▸ About this exercise: Filter the entries, keeping every line with the string "Final".

Edit difference data:

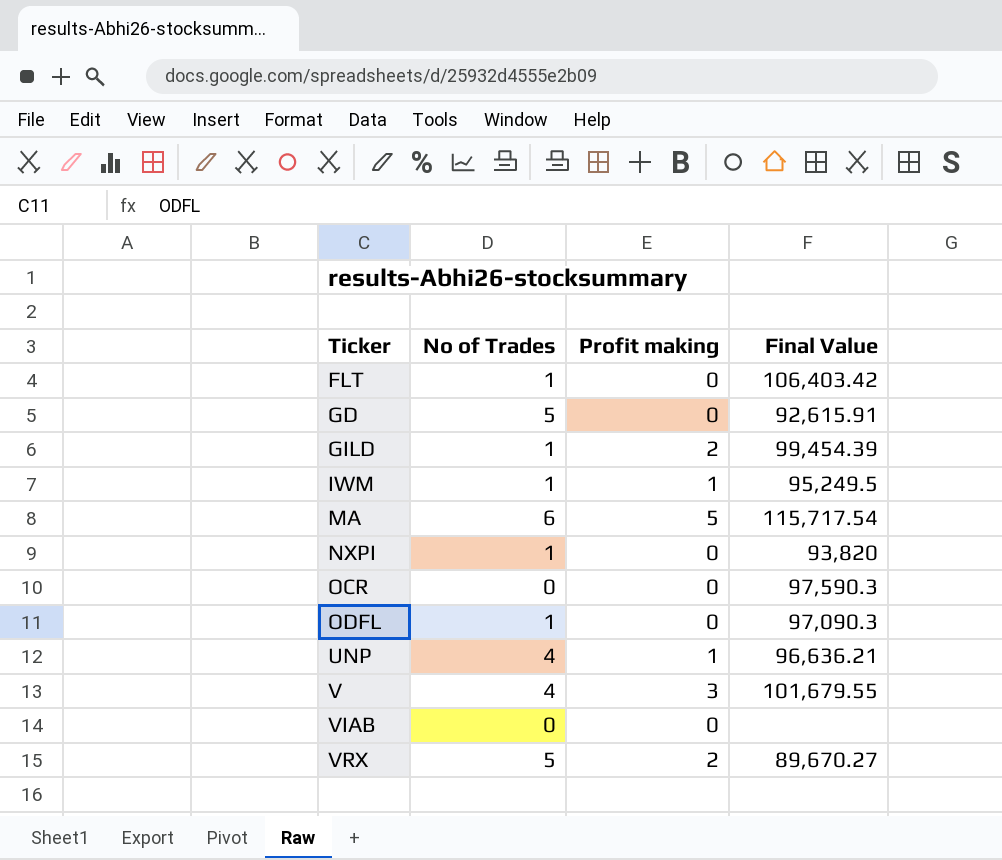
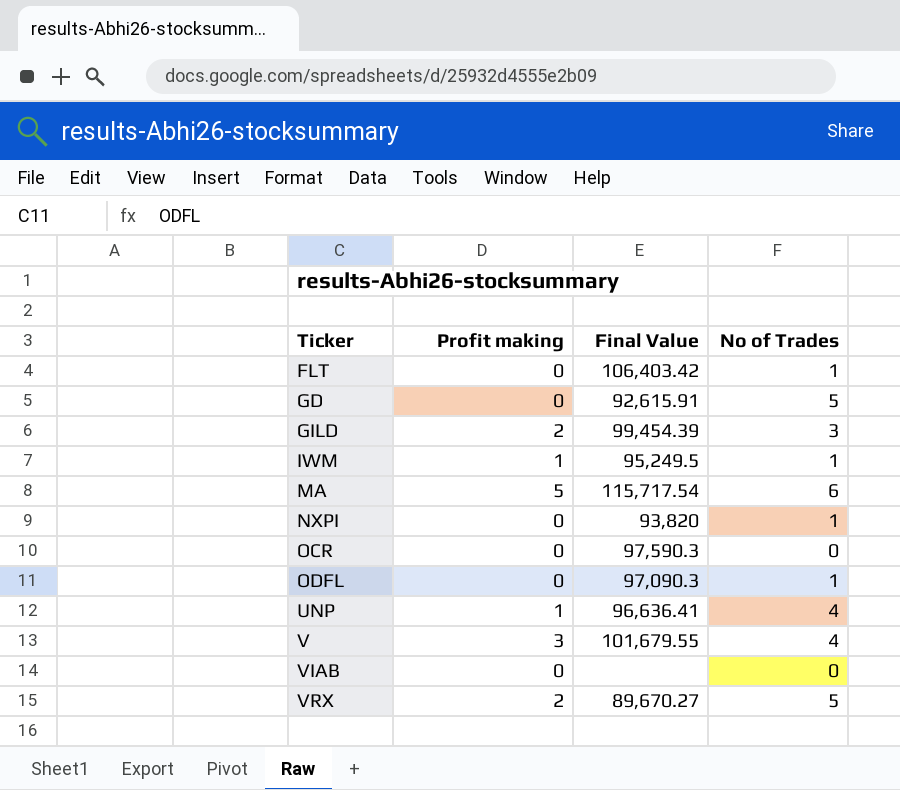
column No of Trades | position: 2 -> 4
GILD | No of Trades: 1 -> 3
UNP | Final Value: 96,636.21 -> 96,636.41

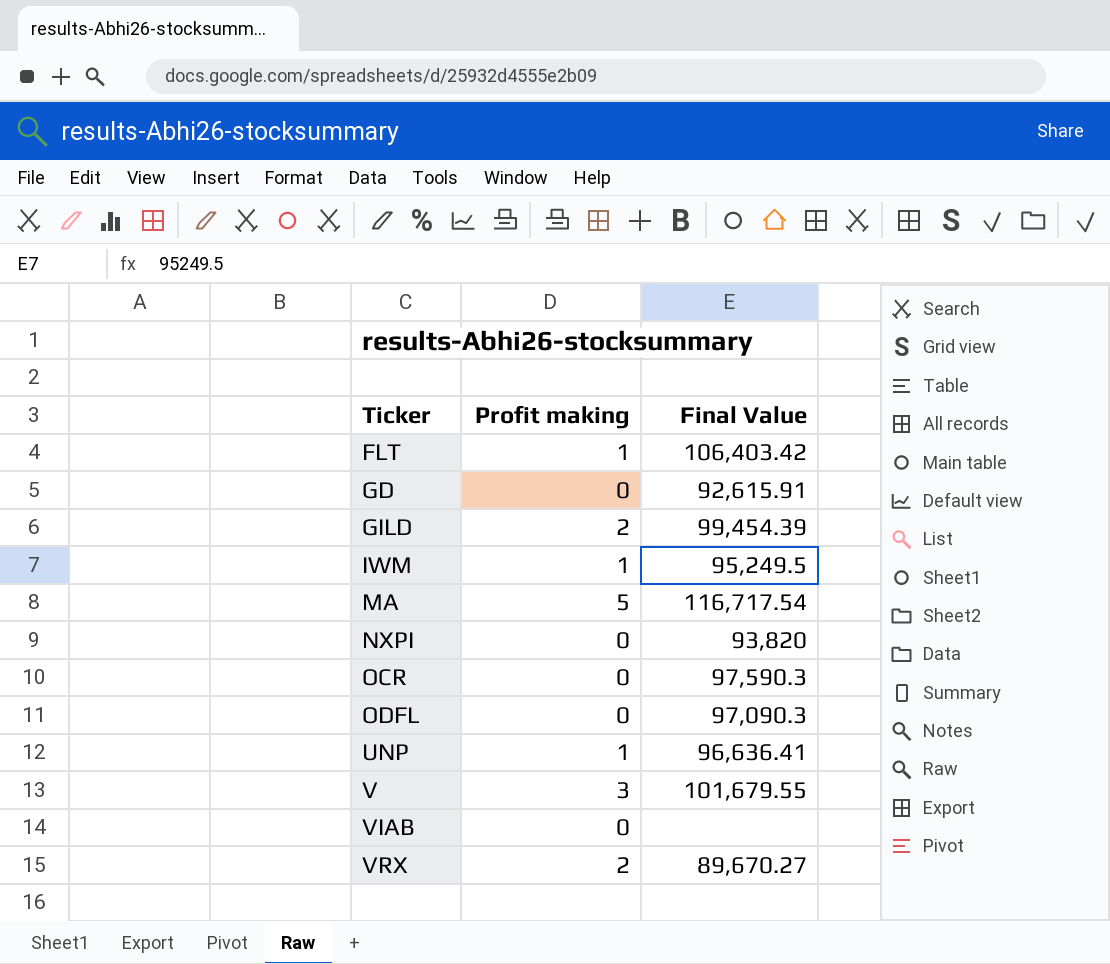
column No of Trades | position: 4 -> none
FLT | Profit making: 0 -> 1
MA | Final Value: 115,717.54 -> 116,717.54

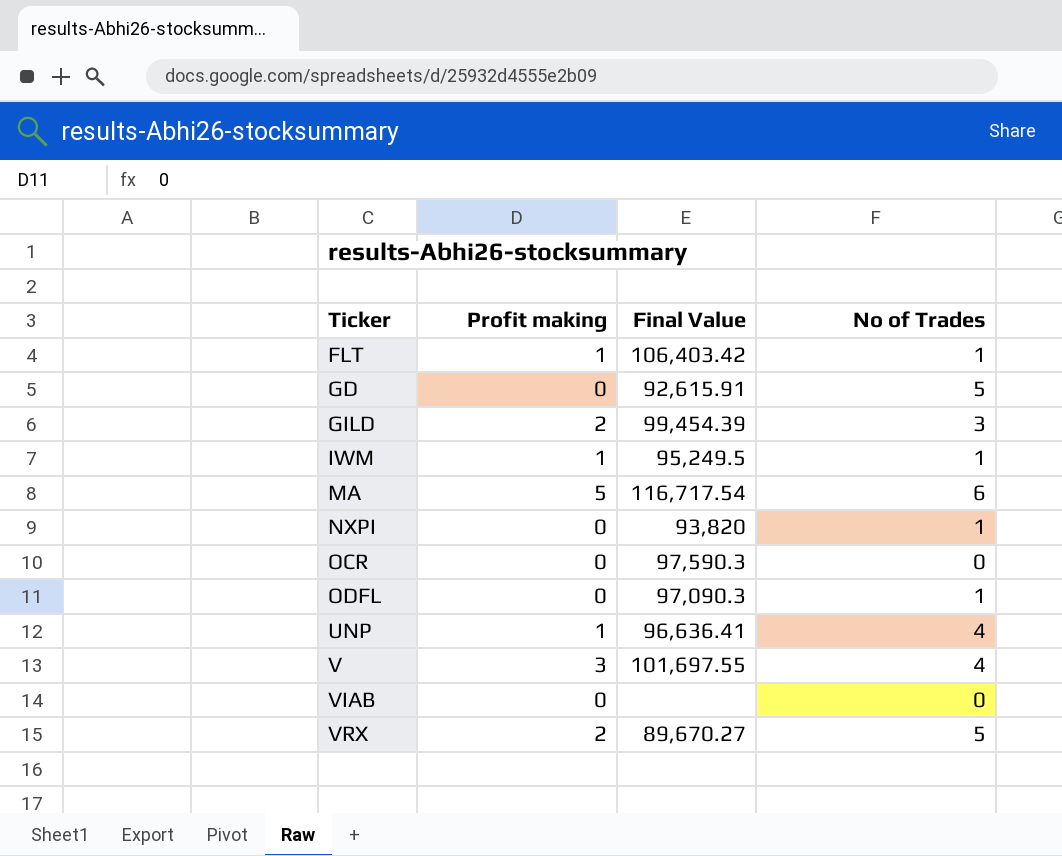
column No of Trades | position: none -> 4
V | Final Value: 101,679.55 -> 101,697.55

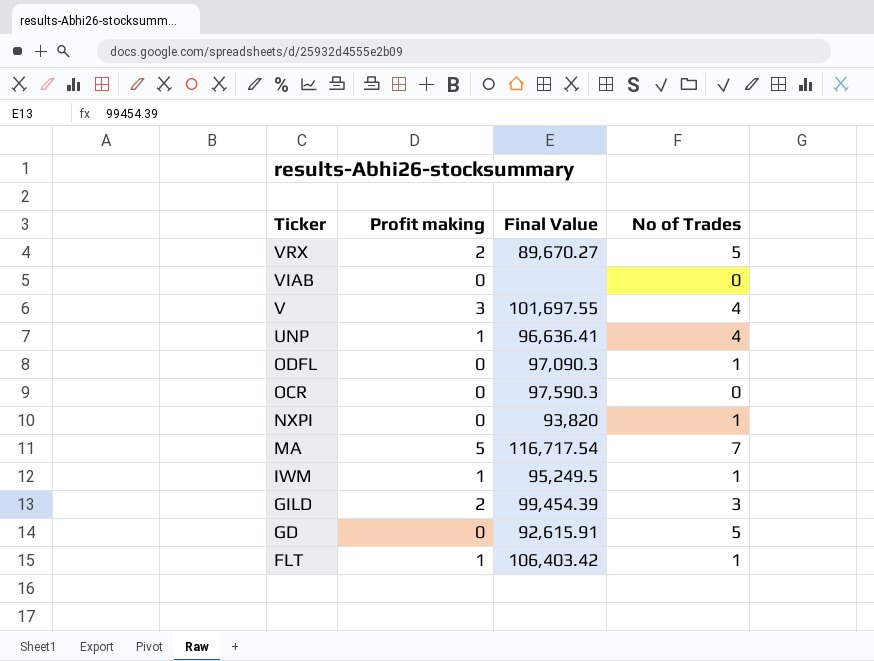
row order: Ticker ascending -> Ticker descending
MA | No of Trades: 6 -> 7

▸ Solution for this task:
UNP | Final Value: 96,636.21 -> 96,636.41
MA | Final Value: 115,717.54 -> 116,717.54
V | Final Value: 101,679.55 -> 101,697.55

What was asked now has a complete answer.